Power of Reactor + Kafka

👉 Modern Microservices and its reactive nature

Ground Breakers: Java, Kafka, Reactor-Kafka.

📮Imagine your post box. Neither you need to stand over there nor the postman to shake the hands for every post you are receiving.

⏳How do we operate this business then? Leave the post inside a box. We just converted the business use case here to a comfortable zone to both the parties as, one responsible for delivery whereas other responsible to consume/receive while the post is not missing. (not worrying about the misplacing into neighbors postbox). If any post box had multiple organized stacks in it, then technically it is called a topic(PostBox) having partitions(Stacks).

Making rest calls from one service to another is not a bad idea to fulfill a request when needed.

But, follow the below use-cases:

👉 When multiple services require the same data to process

👉 When the downstream services are down

👉 When multiple nodes are running of the same application in a distributed environment.

👉 When a request requires an eventual fulfillment.

👉 When we are in a need for Auto Exponential Backoff retry etc..

When we need to support the above such requirements, designing such applications should adopt the event driven mechanism than just making rest calls to each other in all directions.

That's the time services should react when there is a message. Technically, services will react when it has a message for it.

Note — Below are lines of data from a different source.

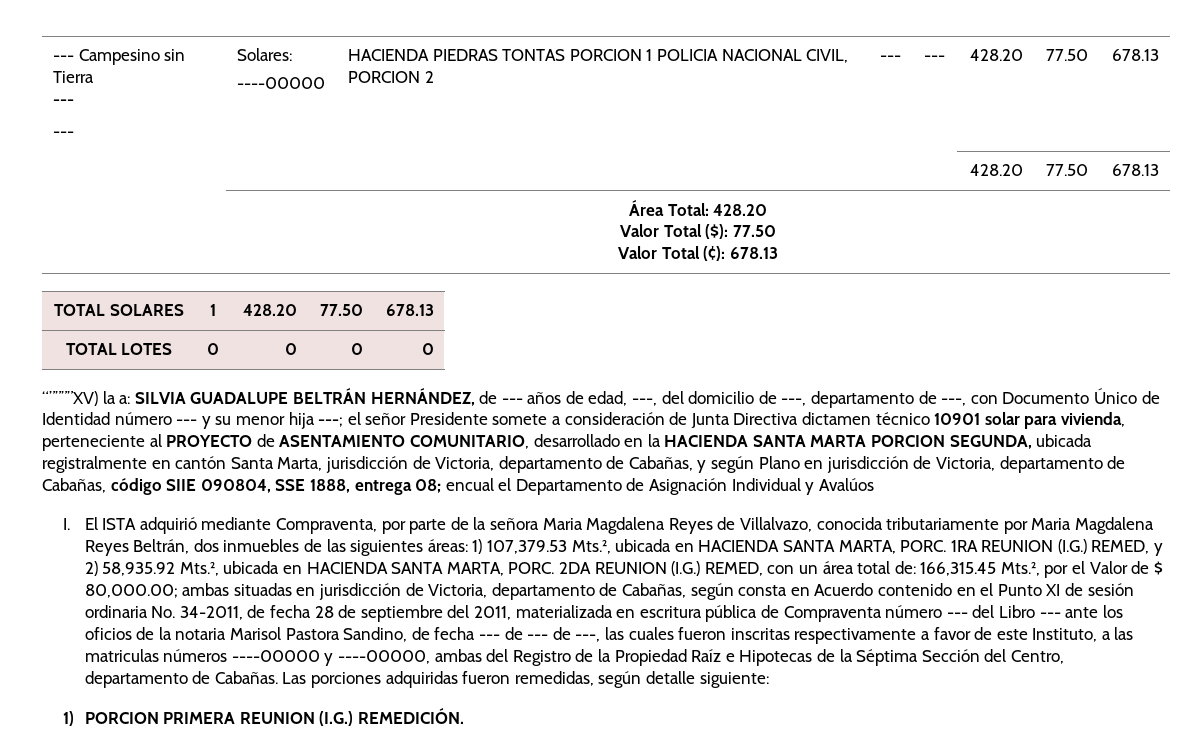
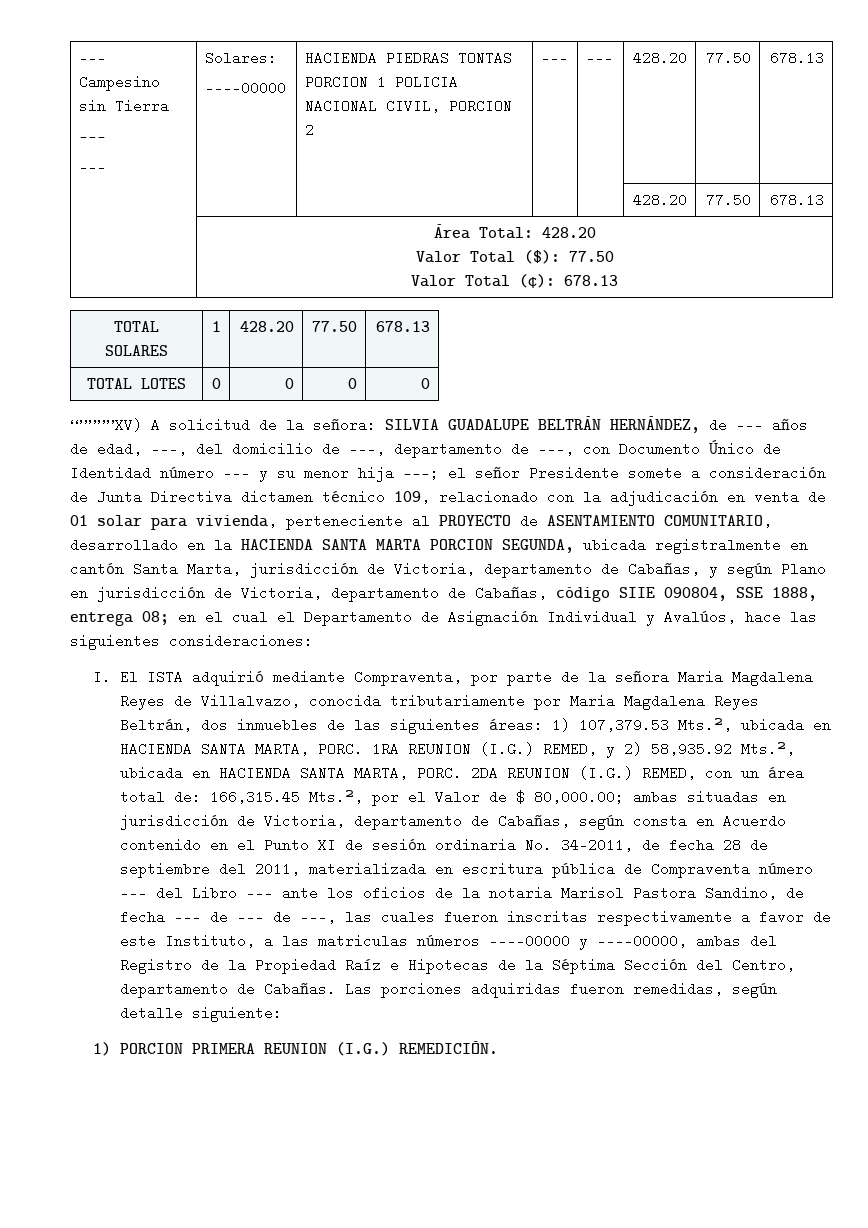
- “””””XV) la a:
+ “””””XV) A solicitud de la señora:
- el señor Presidente somete a consideración de Junta Directiva dictamen técnico 10901 solar para vivienda, perteneciente al PROYECTO de ASENTAMIENTO COMUNITARIO, desarrollado en la HACIENDA SANTA MARTA PORCION SEGUNDA, ubicada registralmente en cantón Santa Marta, jurisdicción de Victoria, departamento de Cabañas, y según Plano en jurisdicción de Victoria, departamento de Cabañas, código SIIE 090804, SSE 1888, entrega 08;
+ el señor Presidente somete a consideración de Junta Directiva dictamen técnico 109, relacionado con la adjudicación en venta de 01 solar para vivienda, perteneciente al PROYECTO de ASENTAMIENTO COMUNITARIO, desarrollado en la HACIENDA SANTA MARTA PORCION SEGUNDA, ubicada registralmente en cantón Santa Marta, jurisdicción de Victoria, departamento de Cabañas, y según Plano en jurisdicción de Victoria, departamento de Cabañas, código SIIE 090804, SSE 1888, entrega 08;
- encual el Departamento de Asignación Individual y Avalúos
+ en el cual el Departamento de Asignación Individual y Avalúos, hace las siguientes consideraciones:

This brings the isolation to operate independently.

☔️ Understanding the reactor, requires three major components

  • MONO
  • FLUX
  • SCHEDULERS

🏃→ Mono:

When the need is to emit one element and later to do multiple transformations on that element, we should go with Mono.

Quick Example:

The caller of this method knows that you are returning a single element.

🏃 → Flux:

Similar to Mono, when we want to keep emitting multiple elements from a stream to run the transformations on each we should go with Flux. It is infinite and we can stop when needed.

Quick Example:

Observe the log with 2 second delay

🏃 → Schedulers: Its a power boosting to Reactors.

These provides the below factories to create and schedule jobs on fly for you to emit and run the transformations.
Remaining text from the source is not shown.